Ein Abend, der den 5% der Menschheit einen Schrecken einjagen wird. Genau diese 5% der Menschheit besitzen so etwas wie Geschmack und sind derartig kaputtzivilisiert, dass allein der Gedanke an das Mittelalter ihnen einen wohligen Schauer über den Rücken den Laufen lässt. Ich wiederhole mich an dieser Stelle gerne: Das Mittelalter war eine ausgesprochen beschissene Periode. Nichts daran war gut! Es gab keinen Strom, keine Fernwärme, keine Computer, keine E-Gitarren, keine Kreditkarten. Gut – das Benzin war billiger, aber den heute kostbaren Rohstoff nutze man kaum zur Fortbewegung (das Auto existierte höchstens als krudes Teufelswerk), sondern eher goss man den Treibstoff in siedender Form über seine Feinde. Überhaupt war das Folterhandwerk besser ausgebaut, was mit sich führte, dass wenn man zwei und zwei ohne stocken zusammenzählen konnte, man sich schnell gekreuzigt, gerädert oder auf einem Scheiterhaufen wieder fand.
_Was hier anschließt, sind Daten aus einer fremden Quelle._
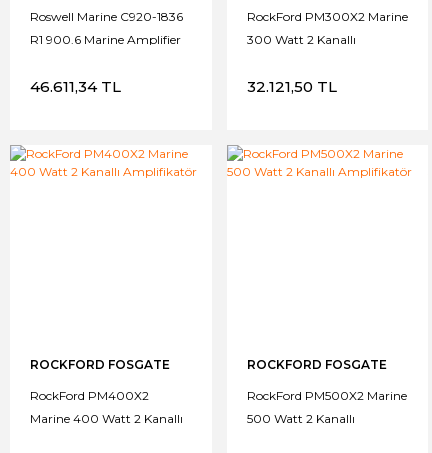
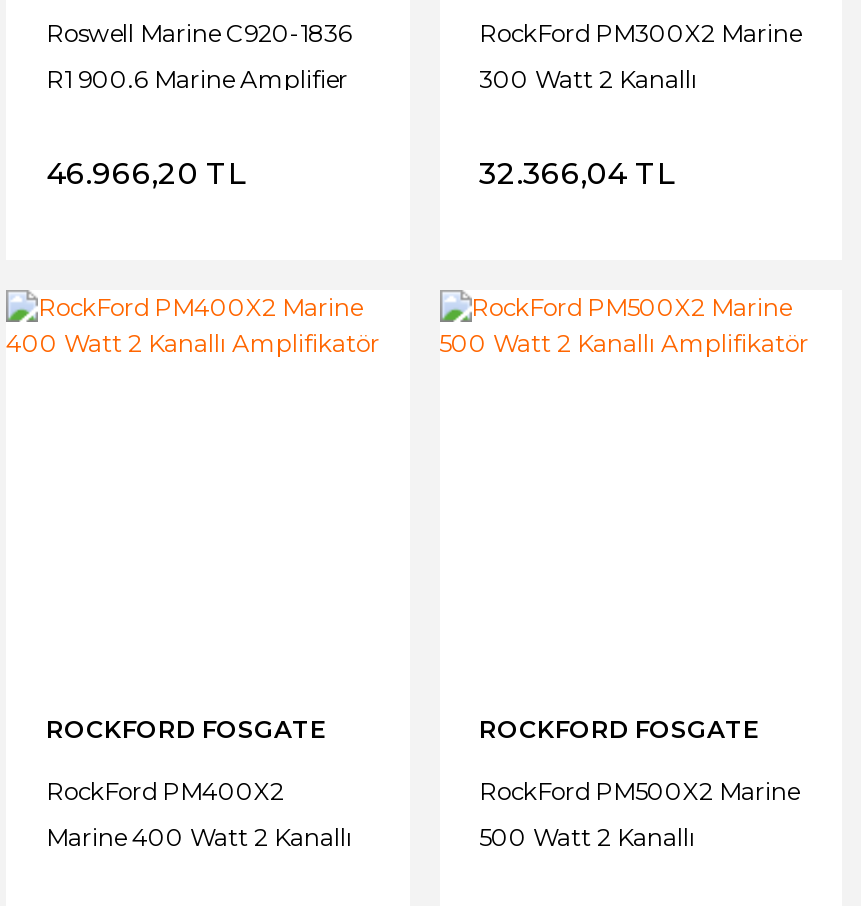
- 46.611,34 TL
+ 46.966,20 TL

- 32.121,50 TL
+ 32.366,04 TL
Gut heute ist es in manchen Gegenden (Sauerland, Mecklenburg-Vorpommern) nicht viel besser. Aber naja.
In Extremo haben sich der Periode verschrieben und mixen unbrauchbare Folklore mit lahmem Rock. Daraus gerät eine Crossover-Unterart die Bands wie Lolita Nace plötzlich in einem ganz anderen Licht dastehen lassen. Da ist einem der hole Aprés-Ski Crossover á la Guano Apes sogar lieber. Musiker im Umfeld der illustren Truppe tragen oder trugen Namen wie: Das letzte Einhorn, Flex der Biegsame, Sen Pusterbalg, Thomas dem Münzer, dem Morgenstern und der Lutter. Das Instrumentarium besteht neben dem üblichen Gedöhns aus Schalmei, Nyckelharpa, Klangbaum, Hackbrett und natürlich, und Gags klemme ich mir an dieser Stelle: der berühmten Sackpfeife! In Lederfetzen gehüllt flattert die Band so, übrigens überaus erfolgreich, über die Bühnen unserer schönen Welt.
Folgendes lesen wir im Selbstverständnis der Band Die Apokalyptischen Reiter:
„Nach schier endlosen Disputen, dem Verlust von Pitrone, der Hetzjagd nach Inspiration, der Erkenntnis unter einer Schöpfung zu weilen, die Krieg, Tod, Pest und Hungersnot als statthaft empfindet, ersehnten wir, das Fleisch von der Erde zu nehmen, auf das sie abermals unschuldig werde.“
Öhhhhh, ja. Kann ja alles sein. Bevor die Erde unschuldig wird geht es auch für die Reiter nach Northeim. Und auch hier wird der Fan mit allem bedient was sein muss: Lederlätzchen und Zöpfchen im Bart. Schön. In Weimar im beschaulichen Thüringen mixt man das periodisch holprige Gesamtbild noch mit mehr Metal als Rock. Hier wird hoffentlich mit Trinkhorn angestoßen! Gut das Wieland, Herder, Goethe und Schiller das nicht auch noch miterleben müssen was Weimars Kinder da veranstalten. Achja, wenn ich mich hier immer mal wieder über Bandfotos amüsieren musste…da muss ich mich an dieser Stelle stellvertretend bei Seedcake entschuldigen. Mittelalterliche Rockkapellen is the real bandfoto-shit!
Finnische Folklore, auch eine feine Sache. Sicherlich keine Humppa-Piraterie wie wir sie bereits von Eläkeläiset kennen. Die hatten ja gehörigen Witz. Ob Korpiklaani ohne Witz auskommen lässt sich hier kaum sagen. Lassen wir ein Bandinfo sprechen: Waldbewohner spielen Folk-Metal mit traditioneller Instrumentierung für der eine Feierstimmung nach finnischer Tradition. Natürlich auch hier Wacken-Trinkhorn-Kompatibel, neben dem Akkordeon darf auch hier stilecht gebangt werden. Die natur- und waldverbundenen Finnen müssen bei Ihrer Performance derweil aufpassen, nicht über irgendwelche auf der Bühne platzierten Geweihe zu stürzen.

Auf der Waldbühne in Northeim. Wenn es nicht so teuer wäre, würde ich es mir sogar anschauen wollen. Mit Trinkhorn am Gürtel!